How's that for a sale's pitch?

OK, this book is pretty rubbish, but it's the best we can do, so be grateful.

Miss Carter's own Introduction gets very worried about whether Epictetus was aware of Christianity or not. She fears he may have stolen ideas from the Gospels and considers it very much to the discredit of his judgement if, knowing them well, he didn't convert. The idea that the influence might have run the other way- from the Stoic tradition to Christianity- doesn't cross her mind- is, in fact, literally unthinkable.
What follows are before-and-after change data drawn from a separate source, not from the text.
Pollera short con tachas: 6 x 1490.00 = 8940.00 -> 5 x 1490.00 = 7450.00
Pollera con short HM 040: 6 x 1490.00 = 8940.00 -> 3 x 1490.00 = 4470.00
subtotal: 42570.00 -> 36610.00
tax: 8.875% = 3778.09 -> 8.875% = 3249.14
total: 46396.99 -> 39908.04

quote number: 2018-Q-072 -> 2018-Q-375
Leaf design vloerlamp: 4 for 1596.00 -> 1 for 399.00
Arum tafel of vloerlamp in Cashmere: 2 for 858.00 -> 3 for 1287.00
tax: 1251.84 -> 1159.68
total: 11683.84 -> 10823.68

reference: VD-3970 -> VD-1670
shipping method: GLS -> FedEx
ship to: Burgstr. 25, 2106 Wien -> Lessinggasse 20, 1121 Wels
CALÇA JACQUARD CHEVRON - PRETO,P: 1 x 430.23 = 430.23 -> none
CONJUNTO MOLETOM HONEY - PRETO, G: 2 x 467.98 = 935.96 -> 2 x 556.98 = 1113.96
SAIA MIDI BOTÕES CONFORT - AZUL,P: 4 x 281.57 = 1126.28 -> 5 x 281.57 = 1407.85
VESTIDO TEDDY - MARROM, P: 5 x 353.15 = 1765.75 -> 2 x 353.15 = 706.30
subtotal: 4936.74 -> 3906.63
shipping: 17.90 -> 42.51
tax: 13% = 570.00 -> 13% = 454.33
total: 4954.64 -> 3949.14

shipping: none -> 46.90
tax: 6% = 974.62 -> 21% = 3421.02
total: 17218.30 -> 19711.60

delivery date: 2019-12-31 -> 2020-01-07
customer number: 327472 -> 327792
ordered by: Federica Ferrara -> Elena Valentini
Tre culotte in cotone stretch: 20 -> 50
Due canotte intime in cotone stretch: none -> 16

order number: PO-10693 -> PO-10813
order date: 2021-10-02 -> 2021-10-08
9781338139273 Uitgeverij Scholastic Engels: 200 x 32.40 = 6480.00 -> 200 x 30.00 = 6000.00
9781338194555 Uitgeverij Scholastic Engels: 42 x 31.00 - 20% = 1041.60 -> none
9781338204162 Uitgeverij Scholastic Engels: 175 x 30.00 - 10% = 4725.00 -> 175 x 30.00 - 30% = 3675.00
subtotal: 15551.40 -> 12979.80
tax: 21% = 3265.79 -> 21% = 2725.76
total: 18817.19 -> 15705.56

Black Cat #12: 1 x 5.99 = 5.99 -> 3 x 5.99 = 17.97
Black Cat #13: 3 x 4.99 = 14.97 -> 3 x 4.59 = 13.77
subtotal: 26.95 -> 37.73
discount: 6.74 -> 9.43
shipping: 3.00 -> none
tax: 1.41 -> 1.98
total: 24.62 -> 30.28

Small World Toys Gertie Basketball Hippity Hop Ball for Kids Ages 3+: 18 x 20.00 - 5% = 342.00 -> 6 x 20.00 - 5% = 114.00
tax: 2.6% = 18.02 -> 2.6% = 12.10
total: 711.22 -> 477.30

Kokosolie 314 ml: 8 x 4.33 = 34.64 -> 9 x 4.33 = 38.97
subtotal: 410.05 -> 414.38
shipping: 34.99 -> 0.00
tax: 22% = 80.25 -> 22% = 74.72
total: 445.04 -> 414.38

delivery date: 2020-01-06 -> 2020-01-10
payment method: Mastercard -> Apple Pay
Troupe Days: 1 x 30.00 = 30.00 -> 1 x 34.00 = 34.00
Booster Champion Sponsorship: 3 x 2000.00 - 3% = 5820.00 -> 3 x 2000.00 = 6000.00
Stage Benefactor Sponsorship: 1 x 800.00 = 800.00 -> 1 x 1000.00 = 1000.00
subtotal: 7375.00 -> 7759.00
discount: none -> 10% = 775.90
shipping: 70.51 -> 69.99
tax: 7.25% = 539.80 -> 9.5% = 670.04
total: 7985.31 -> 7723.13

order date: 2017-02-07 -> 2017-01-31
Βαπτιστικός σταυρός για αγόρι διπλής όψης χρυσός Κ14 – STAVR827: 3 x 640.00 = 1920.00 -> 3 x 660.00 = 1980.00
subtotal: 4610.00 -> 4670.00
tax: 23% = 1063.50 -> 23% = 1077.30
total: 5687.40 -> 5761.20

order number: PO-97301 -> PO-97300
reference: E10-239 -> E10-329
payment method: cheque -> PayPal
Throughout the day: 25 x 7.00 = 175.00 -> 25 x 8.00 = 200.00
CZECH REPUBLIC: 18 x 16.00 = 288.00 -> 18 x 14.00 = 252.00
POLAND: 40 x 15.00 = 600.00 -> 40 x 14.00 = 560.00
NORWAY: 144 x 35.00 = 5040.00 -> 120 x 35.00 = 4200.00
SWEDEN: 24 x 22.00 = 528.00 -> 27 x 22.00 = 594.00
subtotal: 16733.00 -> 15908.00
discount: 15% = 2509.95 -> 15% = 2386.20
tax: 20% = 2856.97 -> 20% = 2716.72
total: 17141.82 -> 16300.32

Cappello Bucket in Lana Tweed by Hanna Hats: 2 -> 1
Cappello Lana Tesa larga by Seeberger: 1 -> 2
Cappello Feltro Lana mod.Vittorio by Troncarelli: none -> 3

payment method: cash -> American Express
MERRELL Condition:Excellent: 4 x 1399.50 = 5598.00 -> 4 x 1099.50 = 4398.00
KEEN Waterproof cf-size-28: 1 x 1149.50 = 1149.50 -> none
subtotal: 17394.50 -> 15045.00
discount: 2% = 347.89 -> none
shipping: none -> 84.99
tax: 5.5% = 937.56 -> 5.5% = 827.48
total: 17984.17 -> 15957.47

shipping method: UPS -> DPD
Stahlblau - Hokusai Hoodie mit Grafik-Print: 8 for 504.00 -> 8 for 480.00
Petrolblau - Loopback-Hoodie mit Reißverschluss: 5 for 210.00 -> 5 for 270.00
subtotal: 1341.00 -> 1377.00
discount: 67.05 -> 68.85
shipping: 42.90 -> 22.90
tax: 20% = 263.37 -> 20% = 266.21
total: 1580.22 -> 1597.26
That some Greek philosopher might have anticipated the Son of God- no, banish the thought!

We forget how positively Stalinist the grip of Christianity used to be.

So Carter's Epictetus joins the pile of books on the table beside my armchair. I like how Epictetus writes in short discreet paragraphs- not developing an argument but distilling wisdom- like Nietzsche, like the Reader's Digest. You can take him like a pill. So when there's a commercial break in the middle of the Simpsons there's time for a quick, uplifting dose of stoic wisdom.

"Require not things to happen as you wish, but wish them to happen as they do happen, and you will go on well."

Thank you, [livejournal.com profile] methexis

Date: 2005-07-27 06:10 am (UTC)
From: [identity profile] poliphilo.livejournal.com
I shouldn't knock Everyman- they brought a vast range of classic literature within the reach of the man or woman in the street. If it hadn't been for Everyman a writer like Epicetus would never have been available to a working-class lad like my Grandad-

Date: 2005-07-27 07:19 am (UTC)
From: [identity profile] karenkay.livejournal.com
Yes--there's a LOT of value in that. I wasn't knocking them, just echoing your appreciation of the Stalinist grip of Christianity.:)

Date: 2005-07-27 07:36 am (UTC)
From: [identity profile] poliphilo.livejournal.com
Oh goodness, no, I wasn't accusing you of knocking them. I was the one who had been doing the knocking.

Yes, up until quite recently most people in the west were incapable of stepping, even in their imaginations, outside the Christian world view.